(Front-end code change data)
——

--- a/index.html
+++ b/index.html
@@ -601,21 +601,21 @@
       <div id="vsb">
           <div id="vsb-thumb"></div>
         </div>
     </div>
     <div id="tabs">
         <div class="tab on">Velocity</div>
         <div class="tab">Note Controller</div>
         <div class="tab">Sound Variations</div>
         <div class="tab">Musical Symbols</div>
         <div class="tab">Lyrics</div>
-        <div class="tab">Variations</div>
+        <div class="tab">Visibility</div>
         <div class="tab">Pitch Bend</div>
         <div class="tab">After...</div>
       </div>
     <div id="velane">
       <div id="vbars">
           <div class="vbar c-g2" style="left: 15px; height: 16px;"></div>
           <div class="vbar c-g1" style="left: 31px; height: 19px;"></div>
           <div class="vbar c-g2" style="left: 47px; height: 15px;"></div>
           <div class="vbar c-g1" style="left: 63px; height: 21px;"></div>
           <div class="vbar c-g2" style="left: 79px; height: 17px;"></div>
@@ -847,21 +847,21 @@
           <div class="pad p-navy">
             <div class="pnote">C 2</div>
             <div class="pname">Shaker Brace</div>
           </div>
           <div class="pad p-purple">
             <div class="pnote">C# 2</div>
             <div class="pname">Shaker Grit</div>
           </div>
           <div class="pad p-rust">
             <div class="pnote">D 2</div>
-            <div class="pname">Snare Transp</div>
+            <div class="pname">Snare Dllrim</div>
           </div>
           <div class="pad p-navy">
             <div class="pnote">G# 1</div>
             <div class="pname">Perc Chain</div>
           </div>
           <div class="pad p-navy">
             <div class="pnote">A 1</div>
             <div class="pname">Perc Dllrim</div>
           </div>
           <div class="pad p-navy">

——

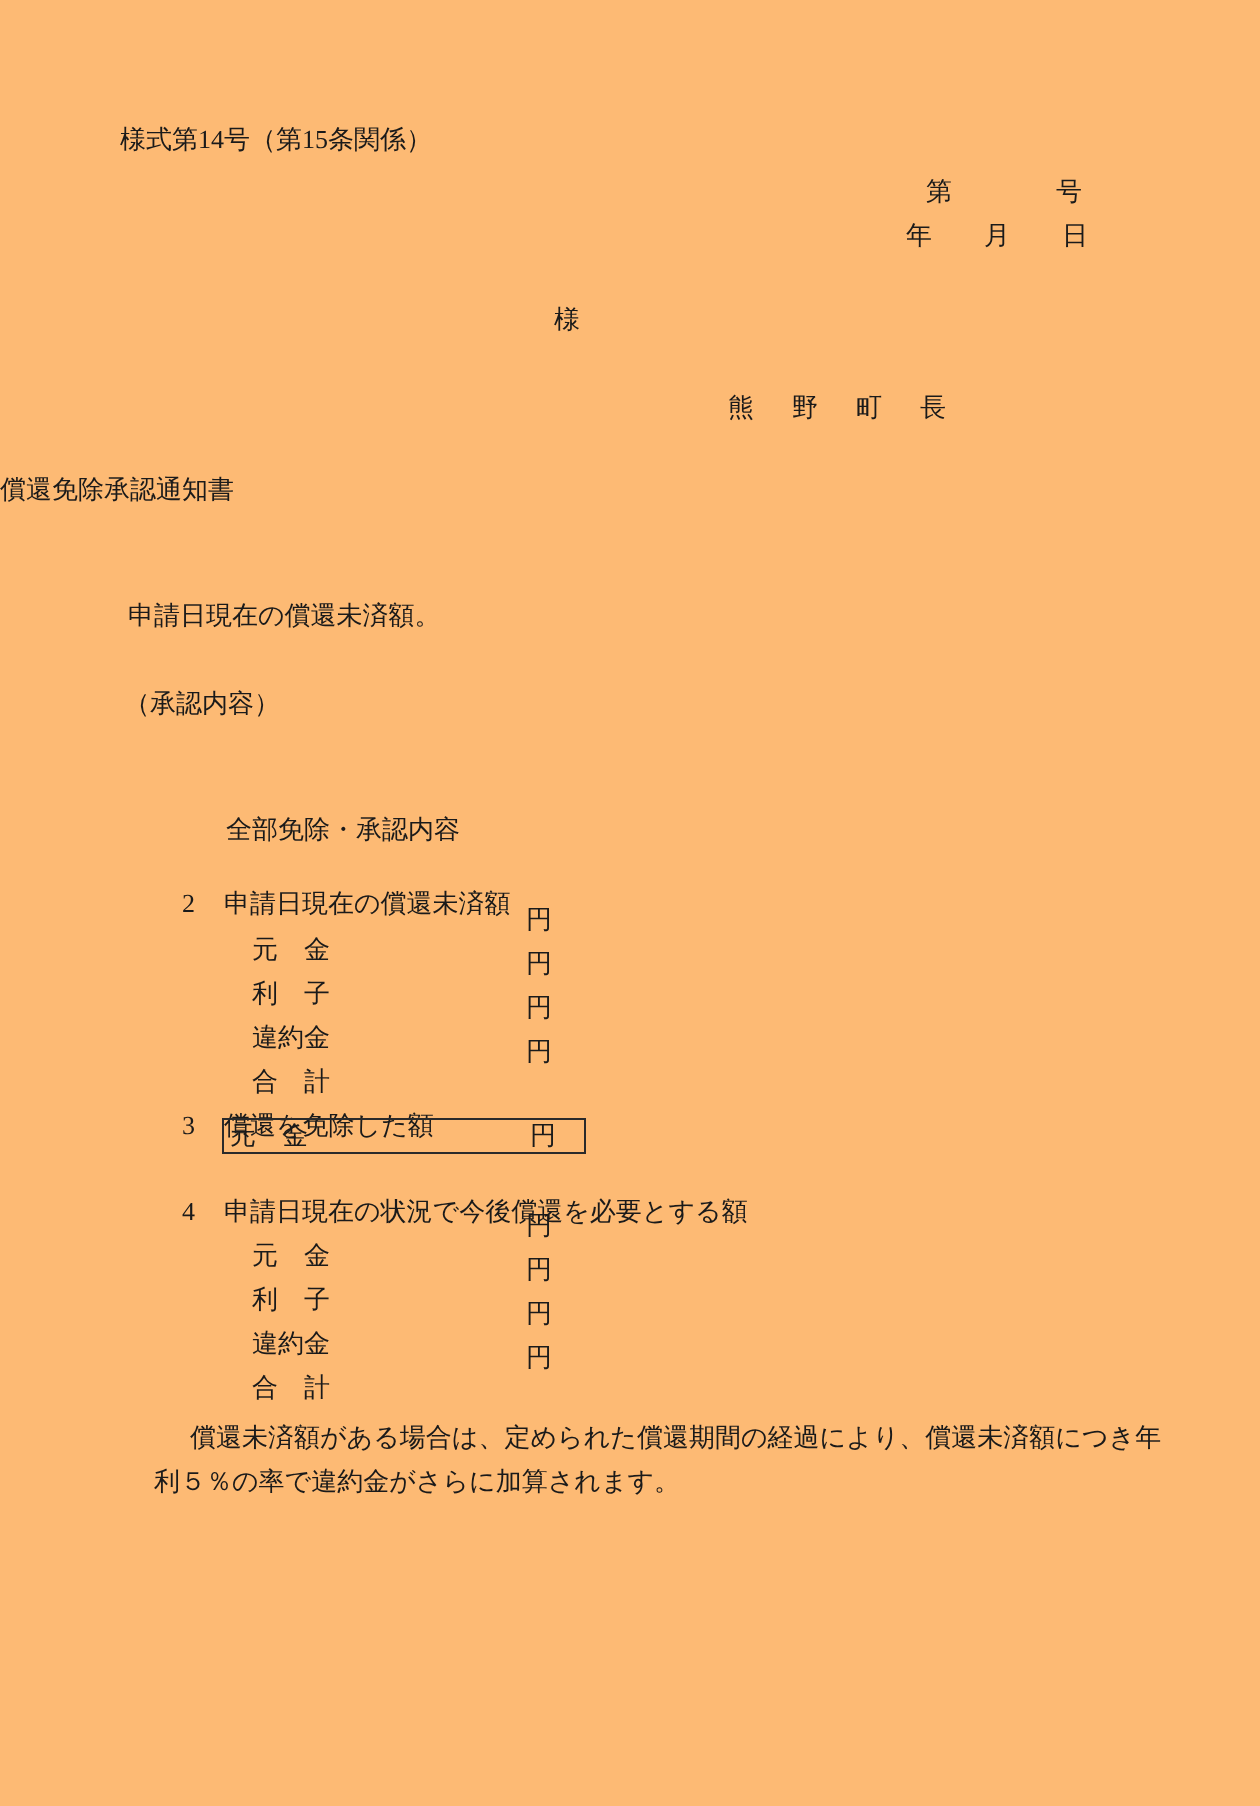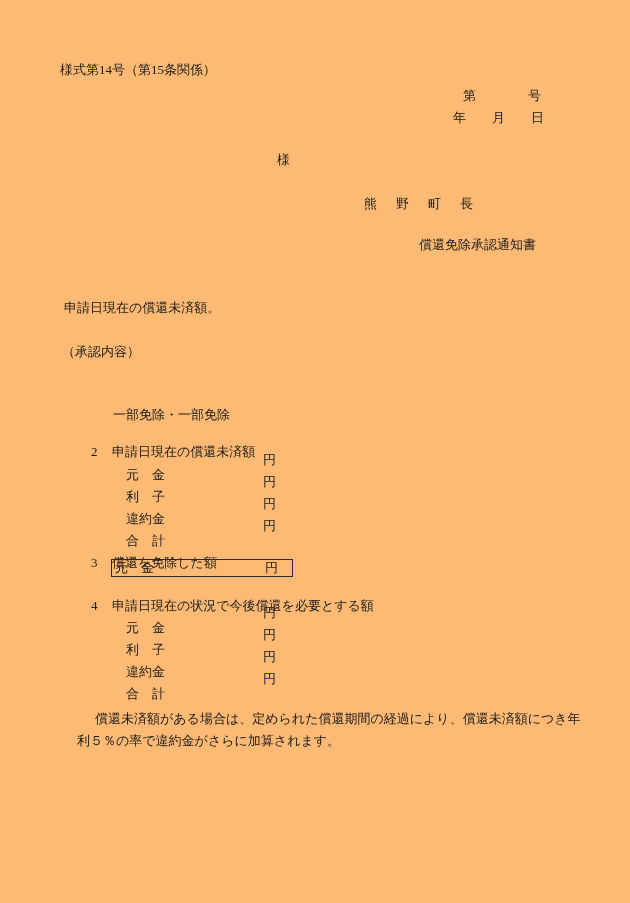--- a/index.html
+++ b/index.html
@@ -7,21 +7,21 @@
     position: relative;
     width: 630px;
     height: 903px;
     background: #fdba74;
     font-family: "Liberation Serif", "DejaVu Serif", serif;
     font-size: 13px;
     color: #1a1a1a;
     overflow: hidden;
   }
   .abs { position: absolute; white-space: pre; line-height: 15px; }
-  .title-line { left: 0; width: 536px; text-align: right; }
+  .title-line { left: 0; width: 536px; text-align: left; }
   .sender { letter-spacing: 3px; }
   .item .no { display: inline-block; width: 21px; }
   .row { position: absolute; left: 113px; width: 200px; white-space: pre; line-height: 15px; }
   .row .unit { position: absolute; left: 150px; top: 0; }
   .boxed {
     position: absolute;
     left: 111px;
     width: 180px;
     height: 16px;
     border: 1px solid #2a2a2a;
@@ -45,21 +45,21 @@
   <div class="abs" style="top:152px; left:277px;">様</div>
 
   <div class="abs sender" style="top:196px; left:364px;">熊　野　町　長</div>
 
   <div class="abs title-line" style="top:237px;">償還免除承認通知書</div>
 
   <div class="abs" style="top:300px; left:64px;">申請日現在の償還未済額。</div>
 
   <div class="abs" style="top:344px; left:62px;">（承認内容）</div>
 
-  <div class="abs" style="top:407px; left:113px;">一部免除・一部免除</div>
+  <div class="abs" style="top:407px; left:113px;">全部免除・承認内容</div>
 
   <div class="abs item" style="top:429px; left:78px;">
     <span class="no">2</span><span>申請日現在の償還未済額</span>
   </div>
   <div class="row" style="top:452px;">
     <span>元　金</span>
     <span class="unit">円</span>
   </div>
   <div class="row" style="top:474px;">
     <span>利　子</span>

——

WORK REQUIRED. Which lines of the entries above contain the string "height"? Copy each one.

EXERCISE RESULT.
           <div class="vbar c-g2" style="left: 15px; height: 16px;"></div>
           <div class="vbar c-g1" style="left: 31px; height: 19px;"></div>
           <div class="vbar c-g2" style="left: 47px; height: 15px;"></div>
           <div class="vbar c-g1" style="left: 63px; height: 21px;"></div>
           <div class="vbar c-g2" style="left: 79px; height: 17px;"></div>
     height: 903px;
   .abs { position: absolute; white-space: pre; line-height: 15px; }
   .row { position: absolute; left: 113px; width: 200px; white-space: pre; line-height: 15px; }
     height: 16px;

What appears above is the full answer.